Jennifer Armstrong, author of the new The American Story, was kind enough to send me an email with the artwork for this year's Banned Books Week poster, because as it turns out it's an illustration by Roger Roth from the new book, selected by the American Booksellers Foundation for Freedom of Expression for the official poster.
Banned Books Week this year is September 23-30. For more information on Banned Books, including lists of banned, censored, and Bowdlerized books, go to the websites of the American Booksellers Foundation for Freedom of Expression, the Online Books project at the University of Pennsylvania, and the American Library Association.
At the end of the week, on September 30th, head over (virtually or otherwise) to Washington, DC, to celebrate the National Book Festival with the likes of Douglas Brinkley, John Hope Franklin, Doris Kearns Goodwin, U.S. Poet Laureate Donald Hall, Elise Paschen, Louis Sachar, Alexander McCall Smith, Judith Viorst, and many, many others.

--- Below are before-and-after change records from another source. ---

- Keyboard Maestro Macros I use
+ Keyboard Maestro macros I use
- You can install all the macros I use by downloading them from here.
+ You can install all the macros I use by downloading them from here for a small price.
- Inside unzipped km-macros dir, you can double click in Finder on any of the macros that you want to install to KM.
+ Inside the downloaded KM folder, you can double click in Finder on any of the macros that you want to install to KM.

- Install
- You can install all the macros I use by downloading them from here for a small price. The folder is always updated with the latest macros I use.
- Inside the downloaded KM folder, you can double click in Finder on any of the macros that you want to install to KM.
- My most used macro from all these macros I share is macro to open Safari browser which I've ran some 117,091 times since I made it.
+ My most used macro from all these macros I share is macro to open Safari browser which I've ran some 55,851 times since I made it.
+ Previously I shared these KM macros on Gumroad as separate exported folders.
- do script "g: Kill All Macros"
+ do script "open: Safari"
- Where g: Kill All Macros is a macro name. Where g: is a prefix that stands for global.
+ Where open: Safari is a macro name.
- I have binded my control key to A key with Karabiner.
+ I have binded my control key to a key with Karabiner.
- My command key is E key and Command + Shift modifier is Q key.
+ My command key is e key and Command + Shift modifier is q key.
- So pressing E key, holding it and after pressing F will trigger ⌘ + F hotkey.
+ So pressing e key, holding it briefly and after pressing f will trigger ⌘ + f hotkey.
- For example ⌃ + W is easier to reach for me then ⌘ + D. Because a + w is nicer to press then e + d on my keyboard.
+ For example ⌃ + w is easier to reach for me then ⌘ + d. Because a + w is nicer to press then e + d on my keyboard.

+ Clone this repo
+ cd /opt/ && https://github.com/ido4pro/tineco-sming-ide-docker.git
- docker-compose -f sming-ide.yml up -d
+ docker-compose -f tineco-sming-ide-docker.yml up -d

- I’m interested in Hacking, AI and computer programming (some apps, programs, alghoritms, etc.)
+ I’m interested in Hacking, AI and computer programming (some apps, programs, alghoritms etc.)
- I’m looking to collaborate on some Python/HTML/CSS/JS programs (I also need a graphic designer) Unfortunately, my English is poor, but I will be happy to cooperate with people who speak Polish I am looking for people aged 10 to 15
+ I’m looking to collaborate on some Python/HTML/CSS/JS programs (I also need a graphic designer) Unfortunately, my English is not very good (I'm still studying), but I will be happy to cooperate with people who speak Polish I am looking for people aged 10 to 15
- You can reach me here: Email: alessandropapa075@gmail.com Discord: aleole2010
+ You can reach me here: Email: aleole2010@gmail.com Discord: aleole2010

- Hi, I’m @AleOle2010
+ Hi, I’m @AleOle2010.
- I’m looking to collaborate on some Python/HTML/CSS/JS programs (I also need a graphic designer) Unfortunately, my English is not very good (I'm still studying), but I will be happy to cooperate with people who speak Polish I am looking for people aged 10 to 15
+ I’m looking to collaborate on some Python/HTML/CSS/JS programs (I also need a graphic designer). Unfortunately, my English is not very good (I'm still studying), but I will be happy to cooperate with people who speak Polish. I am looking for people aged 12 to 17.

And so I leave you with these thoughts:
"I never knew a girl who was ruined by a bad book."
New York City Mayor James J. "Jimmy" Walker (1881-1946)
"I am going to introduce a resolution to have the Postmaster General stop reading dirty books and deliver the mail."
U.S. Senator Gale William McGee (1915-1992) of Wyoming
"The sooner we all learn to make a distinction between disapproval and censorship, the better off society will be. ... Censorship cannot get at the real evil, and it is an evil in itself."
American writer and critic Granville Hicks (1901-1982)
"If in other lands the press and books and literature of all kinds are censored, we must redouble our efforts here to keep them free."
Franklin D. Roosevelt
"To limit the press is to insult a nation; to prohibit reading of certain books is to declare the inhabitants to be either fools or slaves."
French philolsopher Claude Adrien Helvetius (1715-1771)
"The books that the world calls immoral are the books that show the world its own shame."
"The dirtiest book of all is the expurgated book."
"The price of freedom of religion, or of speech or of the press is that we must put up with, and even pay for, a good deal of rubbish."